How this calculator works
Salary is reduced by exempt allowances (old regime) and the standard deduction — ₹50,000 old, ₹75,000 new. Rental income gets the 30% standard deduction under Section 24(a), and let-out home loan interest is deducted (loss set-off up to ₹2L in the old regime only). Chapter VI-A deductions (80C capped at ₹1.5L, NPS at ₹50K, 80TTA at ₹10K / ₹50K for seniors, self-occupied interest at ₹2L) apply in the old regime; employer NPS under 80CCD(2) applies in both. Digital asset income is taxed at a flat 30% with no rebate.

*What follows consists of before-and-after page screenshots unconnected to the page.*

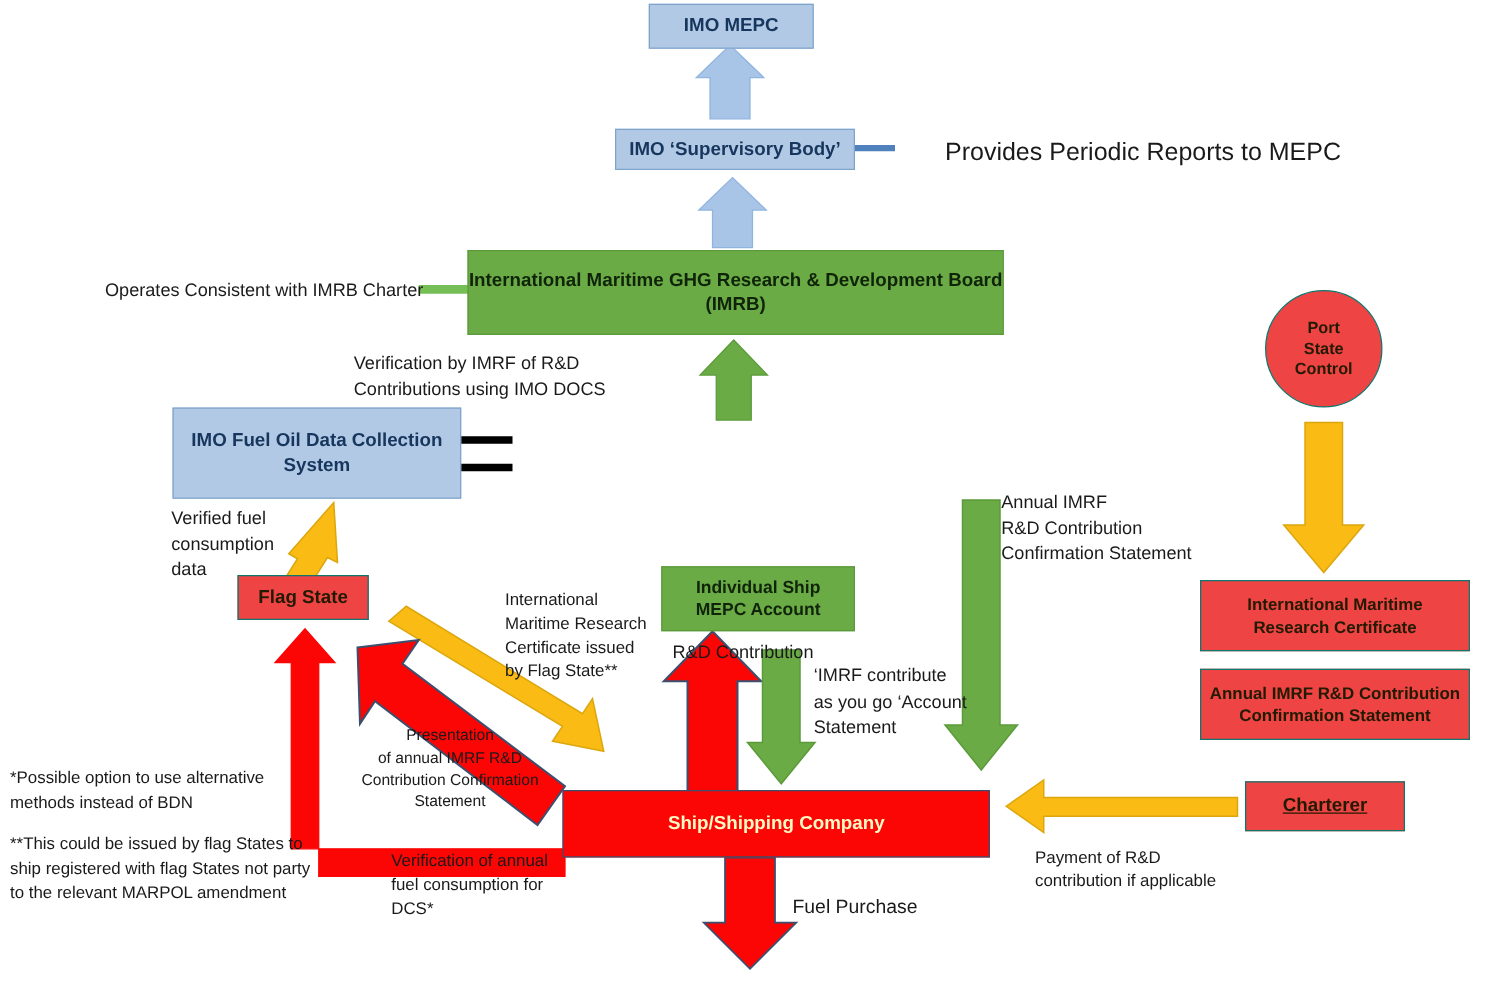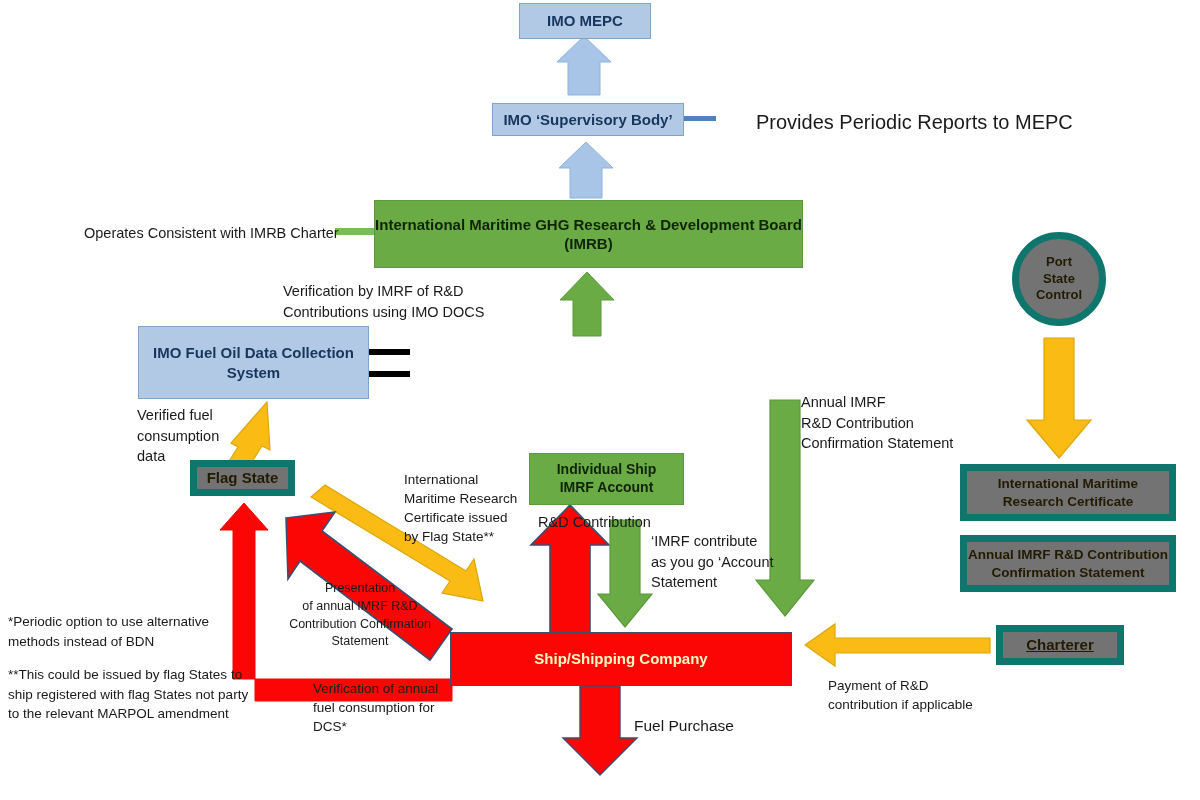--- a/index.html
+++ b/index.html
@@ -25,7 +25,7 @@
   }
   .blue{background:#b2c9e5;border:1px solid #7fa4cc;color:#17365d;}
   .green{background:#6aab46;border:1px solid #5b9a3a;color:#10240a;}
-  .amber{background:#737373;border:7px solid #0f766e;color:#231a02;}
+  .amber{background:#ef4444;border:1px solid #0f766e;color:#231a02;}
   .red{background:#fb0505;border:1px solid #3d4f6e;color:#fef9c3;}
   .circle{border-radius:50%;}
 

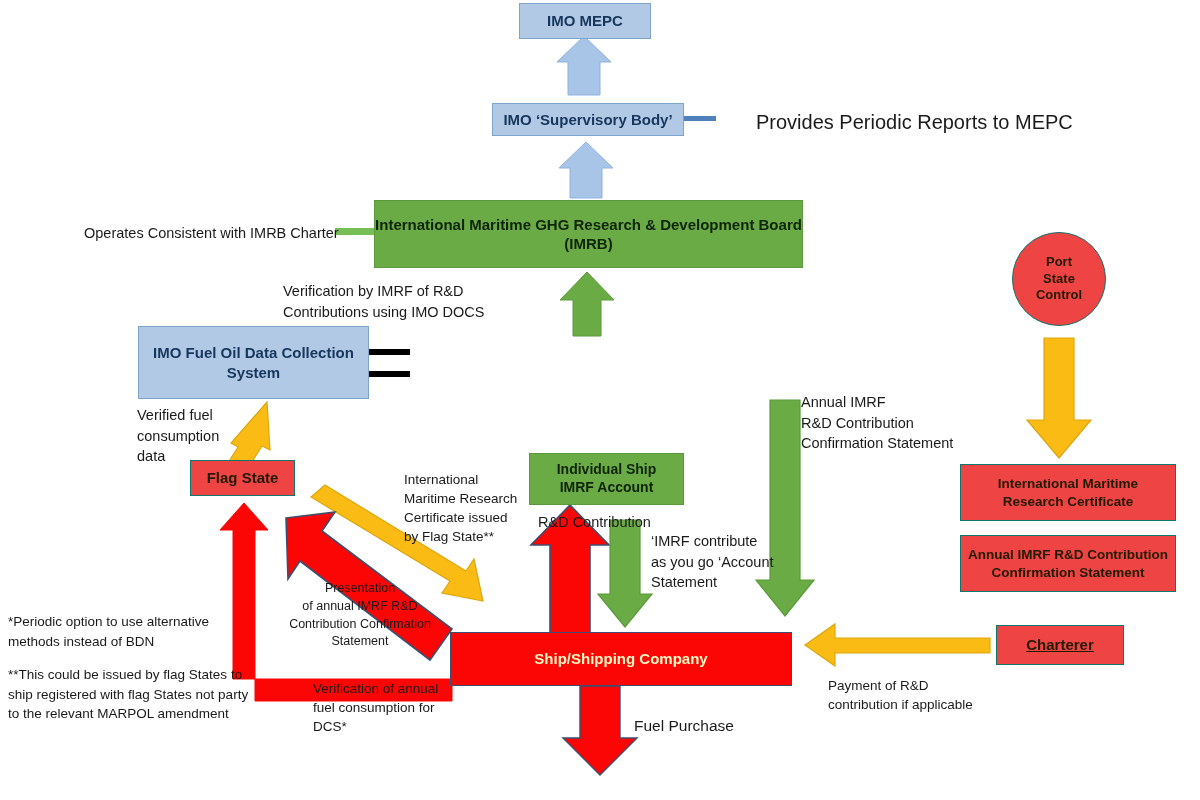--- a/index.html
+++ b/index.html
@@ -125,7 +125,7 @@
   <div class="node amber" style="left:190px;top:460px;width:105px;height:36px;font-size:15px;">Flag State</div>
 
   <div class="node green" style="left: 529px; top: 453px; width: 155px; height: 52px; font-size: 14px; white-space: pre-line;">Individual Ship
-IMRF Account</div>
+MEPC Account</div>
 
   <div class="node red" style="left:450px;top:632px;width:342px;height:54px;font-size:15px;">Ship/Shipping Company</div>
 

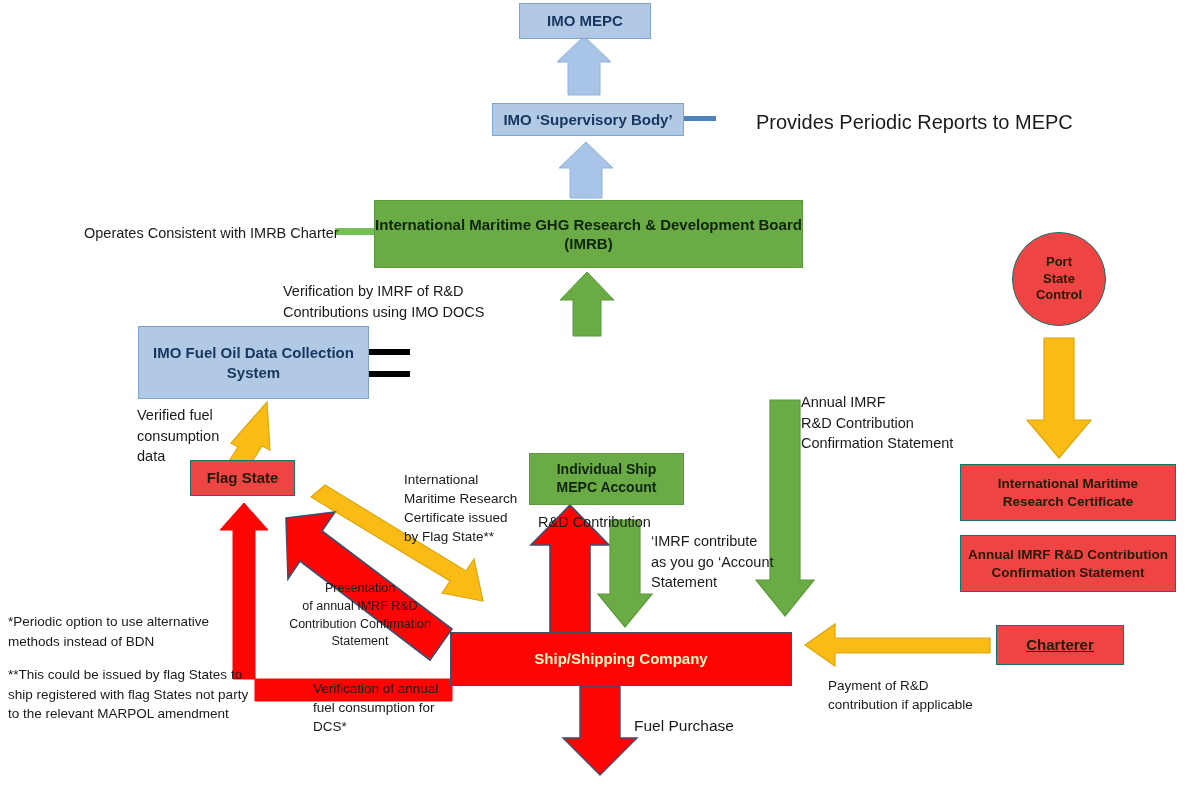--- a/index.html
+++ b/index.html
@@ -181,7 +181,7 @@
   <div class="lbl" style="left: 828px; top: 676px; font-size: 13.5px; white-space: pre-line;">Payment of R&amp;D
 contribution if applicable</div>
 
-  <div class="note" style="left: 8px; top: 612px; font-size: 13.5px; white-space: pre-line;">*Periodic option to use alternative
+  <div class="note" style="left: 8px; top: 612px; font-size: 13.5px; white-space: pre-line;">*Possible option to use alternative
 methods instead of BDN</div>
 
   <div class="note" style="left: 8px; top: 665px; font-size: 13.5px; white-space: pre-line;">**This could be issued by flag States to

Slabs used (FY 2025-26 & FY 2026-27)
New regime
0–4L nil · 4–8L 5% · 8–12L 10% · 12–16L 15% · 16–20L 20% · 20–24L 25% · 24L+ 30%. Section 87A rebate (max ₹60,000) makes normal-rate income up to ₹12L tax-free, with marginal relief just above it.
Old regime
Basic exemption ₹2.5L (₹3L for 60–80, ₹5L for 80+), then 5% to ₹5L, 20% to ₹10L, 30% above. 87A rebate (max ₹12,500) up to ₹5L taxable income.
Surcharge & cess
Surcharge on tax: 10% above ₹50L, 15% above ₹1Cr, 25% above ₹2Cr, 37% above ₹5Cr (capped at 25% in the new regime), with marginal relief. Health & education cess of 4% applies to everyone.
FAQ
Which regime should I pick?
The new regime usually wins unless your combined deductions (80C + 80D + HRA + home loan interest) are large. Fill in your actual numbers above — the greener regime is highlighted automatically.
Is the rebate really zero tax up to ₹12.75L?
For salaried taxpayers in the new regime, yes: ₹12.75L salary − ₹75,000 standard deduction = ₹12L taxable, fully covered by the 87A rebate. Special-rate income like crypto is not eligible.